Operationalizing Threats to MSR Studies by Simulation-Based TestingDistinguished Paper Award
Tue 24 May 2022 11:15 - 11:30 at Room 315+316 - Blended Technical Session 4 (Introspection, Vision, and Human Aspects) Chair(s): Ayushi Rastogi
Quantitative studies on the border between Mining Software Repository (MSR) and Empirical Software Engineering (ESE) apply data analysis methods, like regression modeling, statistic tests or correlation analysis, to commits or pulls to better understand the software development process. Such studies assure the validity of the reported results by following a sound methodology. However, with increasing complexity, parts of the methodology can still go wrong. This may result in MSR/ESE studies with undetected threats to validity. In this paper, we propose to systematically protect against threats by operationalizing their treatment using simulations. A simulation substitutes observed and unobserved data, related to an MSR/ESE scenario, with synthetic data, carefully defined according to plausible assumptions on the scenario.

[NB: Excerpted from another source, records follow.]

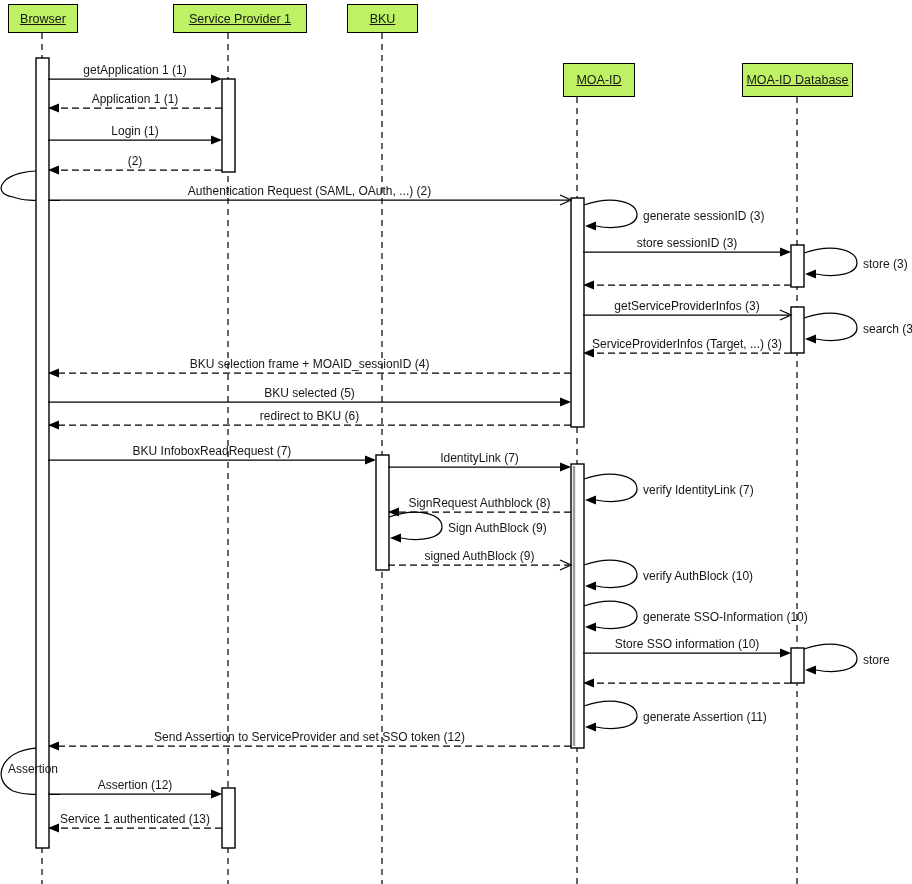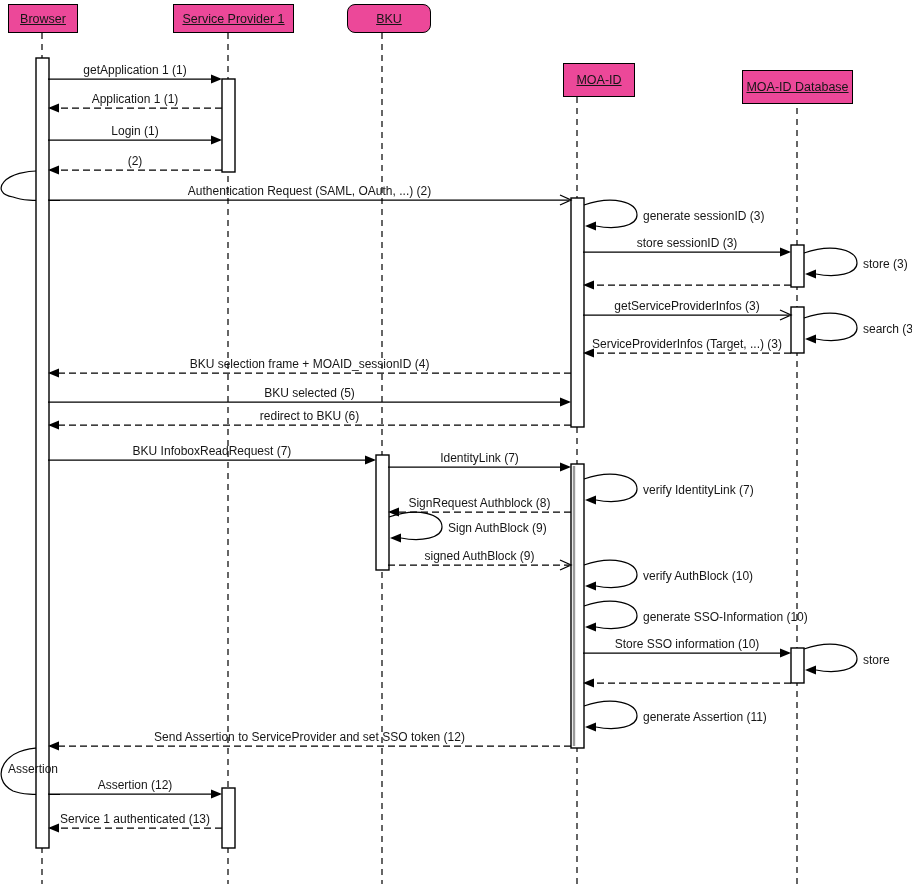--- a/index.html
+++ b/index.html
@@ -14,7 +14,7 @@
     position:absolute;
     box-sizing:border-box;
     border:1.6px solid #000;
-    background:#ec4899;
+    background:#bef264;
     display:flex;align-items:center;justify-content:center;
     font-size:12.5px;color:#161616;
   }

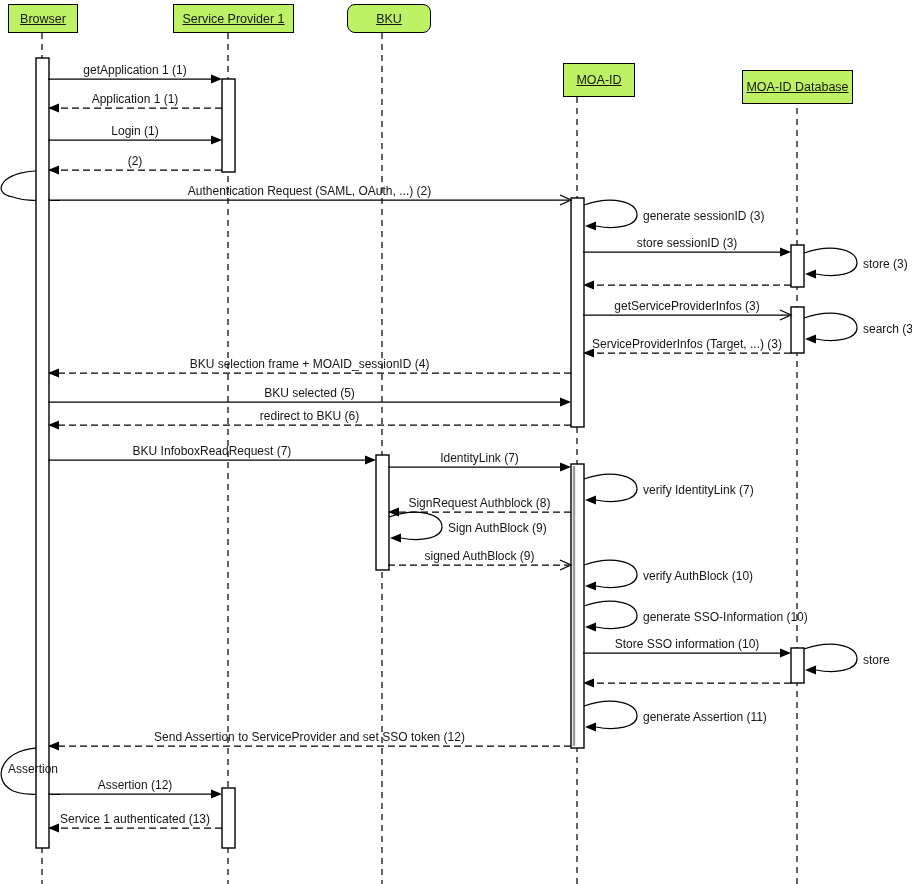--- a/index.html
+++ b/index.html
@@ -137,7 +137,7 @@
   <div class="actor-box" style="left: 8px; top: 4px; width: 70px; height: 29px;">
     <span>Browser</span>
   </div>
-  <div class="actor-box" style="left: 173px; top: 4px; width: 121px; height: 29px; text-align: right;">
+  <div class="actor-box" style="left: 173px; top: 4px; width: 134px; height: 29px; text-align: right;">
     <span>Service Provider 1</span>
   </div>
   <div class="actor-box" style="left: 347px; top: 4px; width: 84px; height: 29px; border-radius: 8px;">

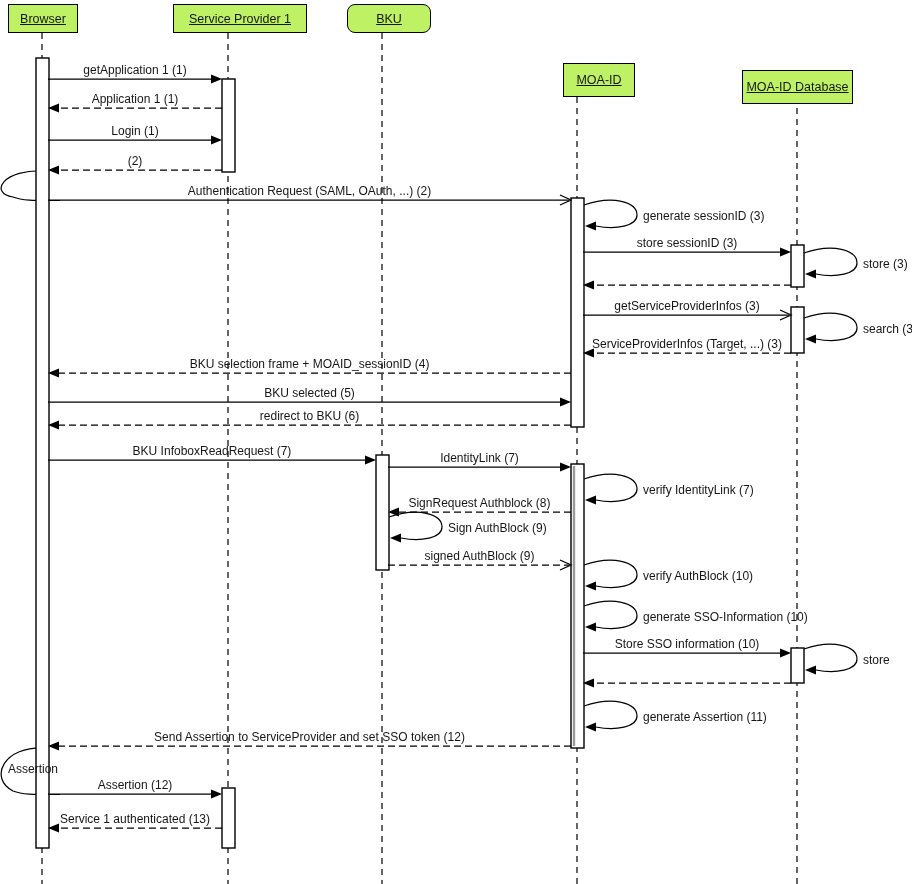--- a/index.html
+++ b/index.html
@@ -140,7 +140,7 @@
   <div class="actor-box" style="left: 173px; top: 4px; width: 134px; height: 29px; text-align: right;">
     <span>Service Provider 1</span>
   </div>
-  <div class="actor-box" style="left: 347px; top: 4px; width: 84px; height: 29px; border-radius: 8px;">
+  <div class="actor-box" style="left: 347px; top: 4px; width: 71px; height: 29px;">
     <span>BKU</span>
   </div>
   <div class="actor-box" style="left: 563px; top: 63px; width: 72px; height: 34px;">

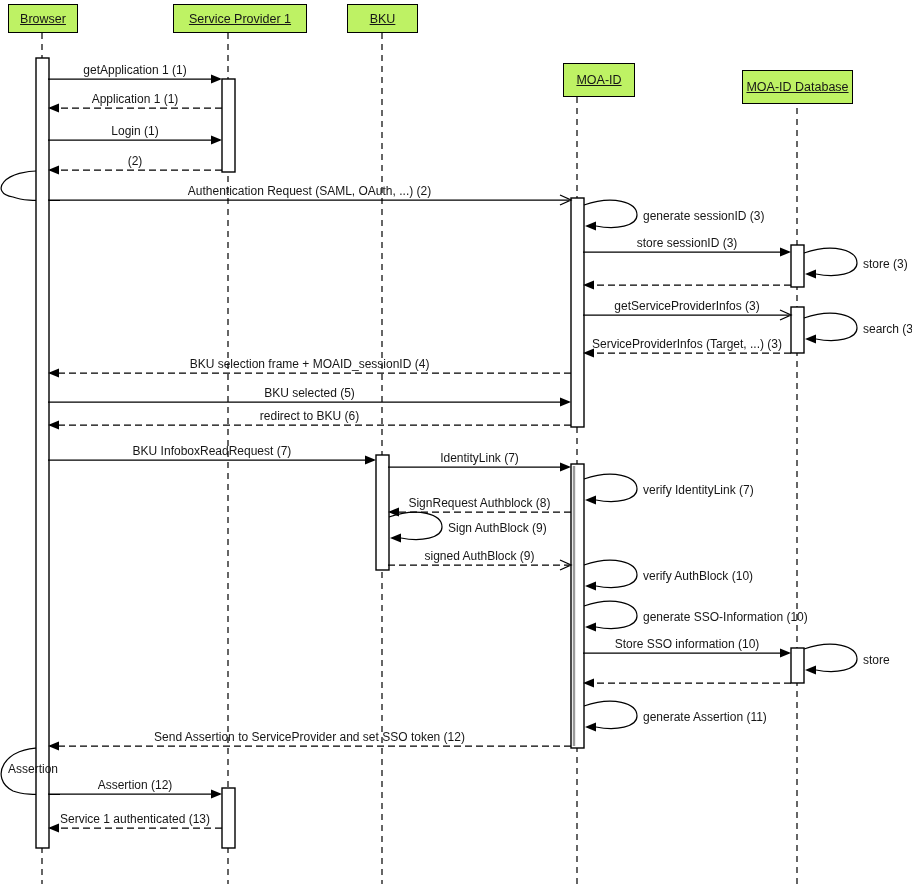--- a/index.html
+++ b/index.html
@@ -146,7 +146,7 @@
   <div class="actor-box" style="left: 563px; top: 63px; width: 72px; height: 34px;">
     <span>MOA-ID</span>
   </div>
-  <div class="actor-box" style="left: 742px; top: 63px; width: 111px; height: 34px; margin-top: 7px;">
+  <div class="actor-box" style="left: 742px; top: 63px; width: 111px; height: 34px;">
     <span>MOA-ID Database</span>
   </div>
 </div>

Within a simulation, unobserved data becomes transparent, which is the key difference to a real study, necessary to detect threats to an analysis methodology. Running an analysis methodology on synthetic data may detect basic technical bugs and misinterpretations, but it also improves the trust in the methodology. The contribution of a simulation is to operationalize testing the impact of important assumptions. Assumptions still need to be rated for plausibility. We evaluate simulation-based testing by operationalizing undetected threats in the context of four published MSR/ESE studies. We recommend that future research uses such more systematic treatment of threats, as a contribution against the reproducibility crisis.